14. I understand you developed a very unique interest and passion growing up in another activity, what was that?
Simone:
Ballet, I really enjoyed ballet. I was doing ballet and swimming. At first, when it came time to pick one, I decided I was going to do just ballet. My mother said, “You can do both, you know, if you would like, it is up to you.” So I did that for another year, and at that point, I chose to pursue swimming. I really liked swimming by then. Besides, my parents say that I was born to be in the water since I was born with water in my lungs?

 

15. No kidding?
Simone:
Yes, when I was born. I think my Dad was pretty scared – my Dad is kind of a (laughs) nervous person for us (she and her brothers). My Mom is the calm one.

 

16. So ballet, did that help with swimming, and what do you do outside of swimming now?
Simone:
It helped with flexibility, core and using your muscles – it made me not just “go through the motions,” you know instead of just using my arms instead of the shoulder and abs to pull. As far as the experience of dancing, it probably helped in terms of the confidence you have with performance. I was advanced for my age, but since I was younger I had to perform with the same age group. But I was able to do some really neat things, and I do think being on stage and not being nervous helped with my confidence and being in front of people. With my swim schedule and school, it was kind of hard to continue dancing, but I am definitely glad my parents supported me and that I had that experience. To cool off and relax, I like to watch movies a lot. I can do that all day; romantic comedies are my favorite.

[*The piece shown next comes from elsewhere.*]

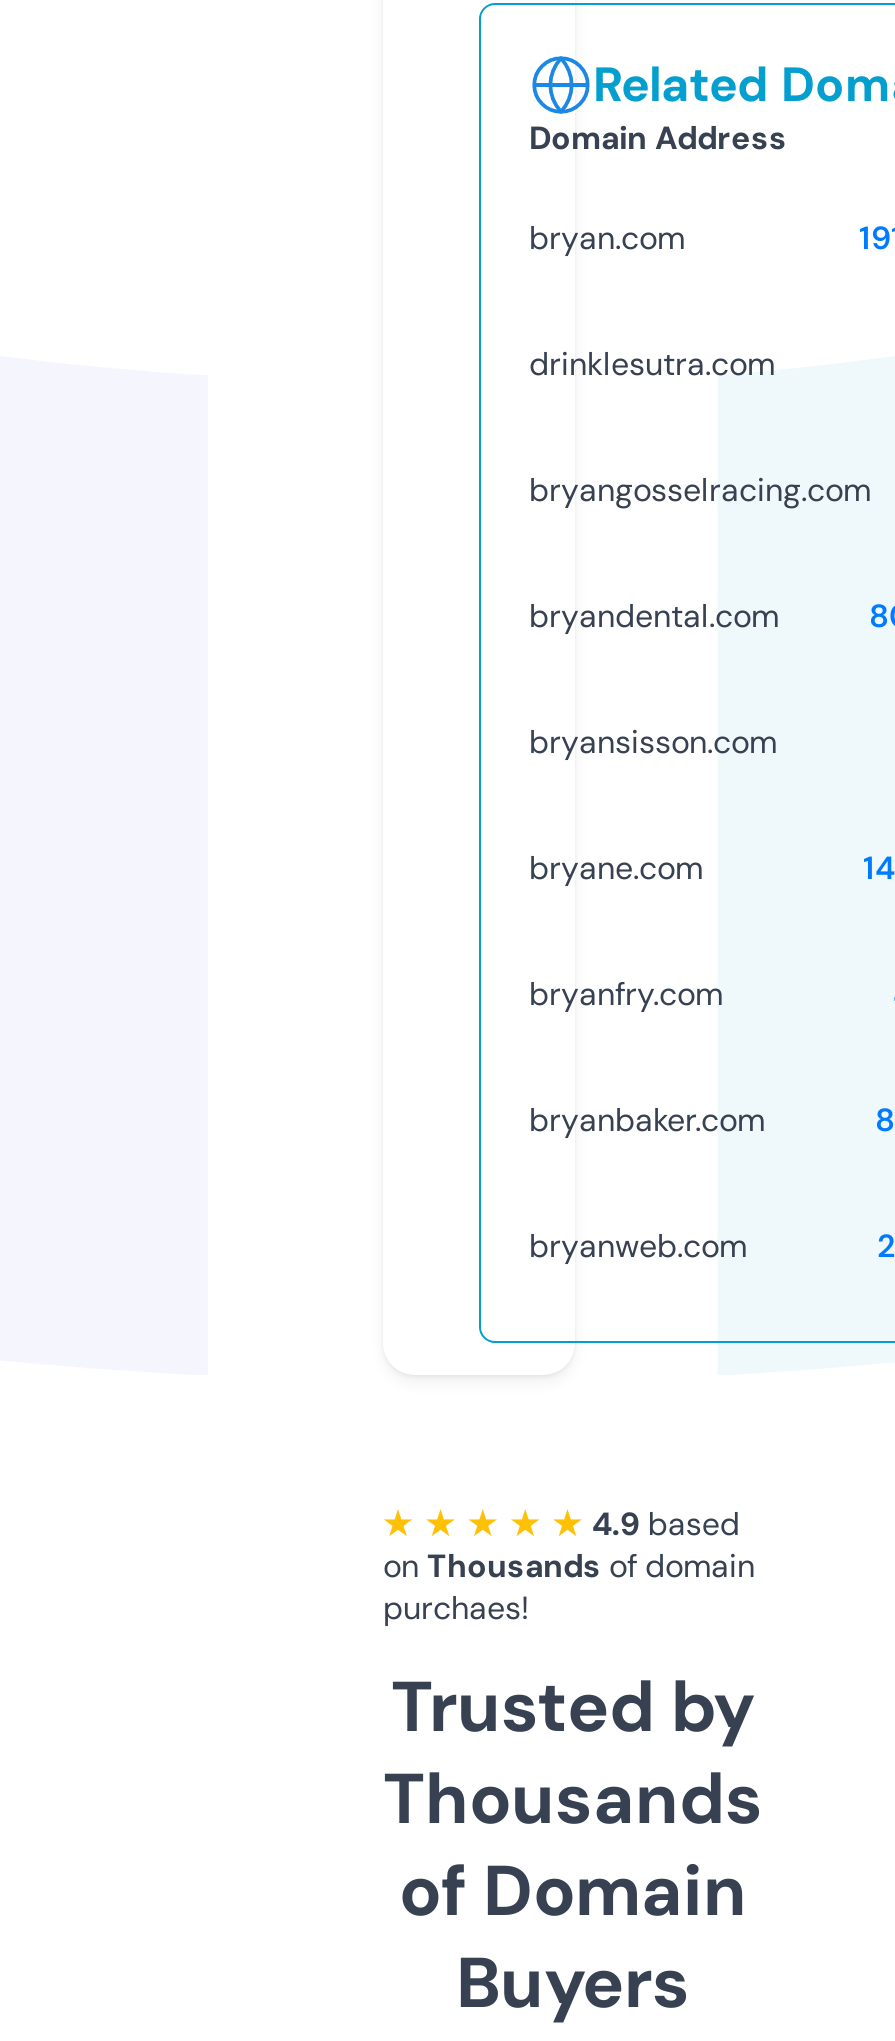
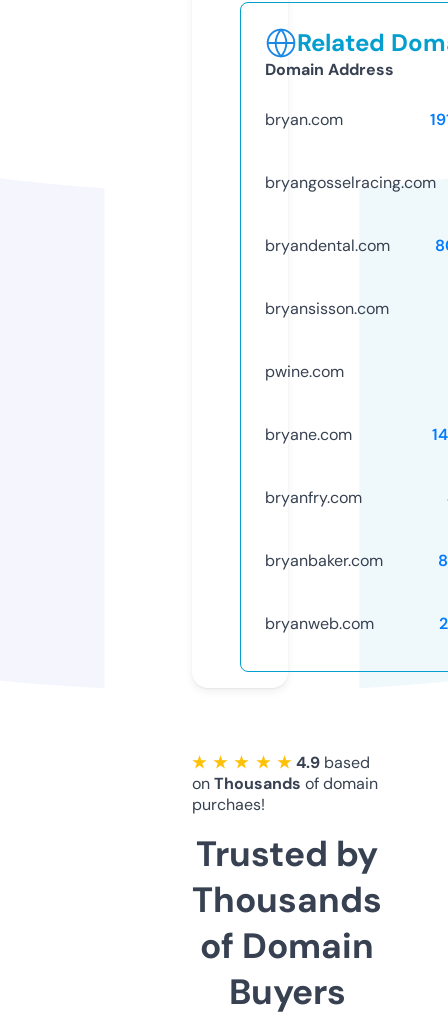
- drinklesutra.com

moved up: bryangosselracing.com | bryandental.com | bryansisson.com

+ pwine.com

I listen to a lot of music before swimming as well.

 

17. Did you see a lot of Glasgow during Duel in the Pool?
Simone:
The people were really friendly and the architecture was just beautiful. Actually, though, I had some final exams I had to take – Anatomy, physiology and English – so (World teammate) Megan Romano served as proctor for my exams.

 

18. You take school very seriously, and have signed with Stanford – what does that mean to you?
Simone:
When I was younger and people would ask me where I wanted to go to college, I would always say Stanford. Of course then I was naïve and innocent, and just heard what a great school it was, and that it was in California. I wanted a very good academic and athletic school, not just one or the other – I wanted both. I felt Stanford fit both of those perfectly.

 

19. You have music with you a lot?
Simone:
Actually, most of the time I just listen to music when I am washing the dishes. Usually, my Mom does the dishes on the nights I have morning practice so I can do my homework and get to bed as soon as I can. But there’s only three of us in the house now (since both older brothers are off at college), so we have to divide the work among a smaller group.

 

20. You mentioned the experience from 2012 – do you feel like part of the incredible successes you had in 2013 came from that?
Simone:
It really did. I didn’t feel much pressure at (World team) trials, or even at the meet. It was more, “Do your best, you have nothing to lose.” In Barcelona, I had already made the team, and the biggest amount of pressure for us (the U.S. team) is making the team at trials; we have a stacked field and a lot of talent. But once you get to the meet, you just rely on your training, and you go for it. You also get the inspiration and motivation of representing your country, which is an incredible feeling of pride.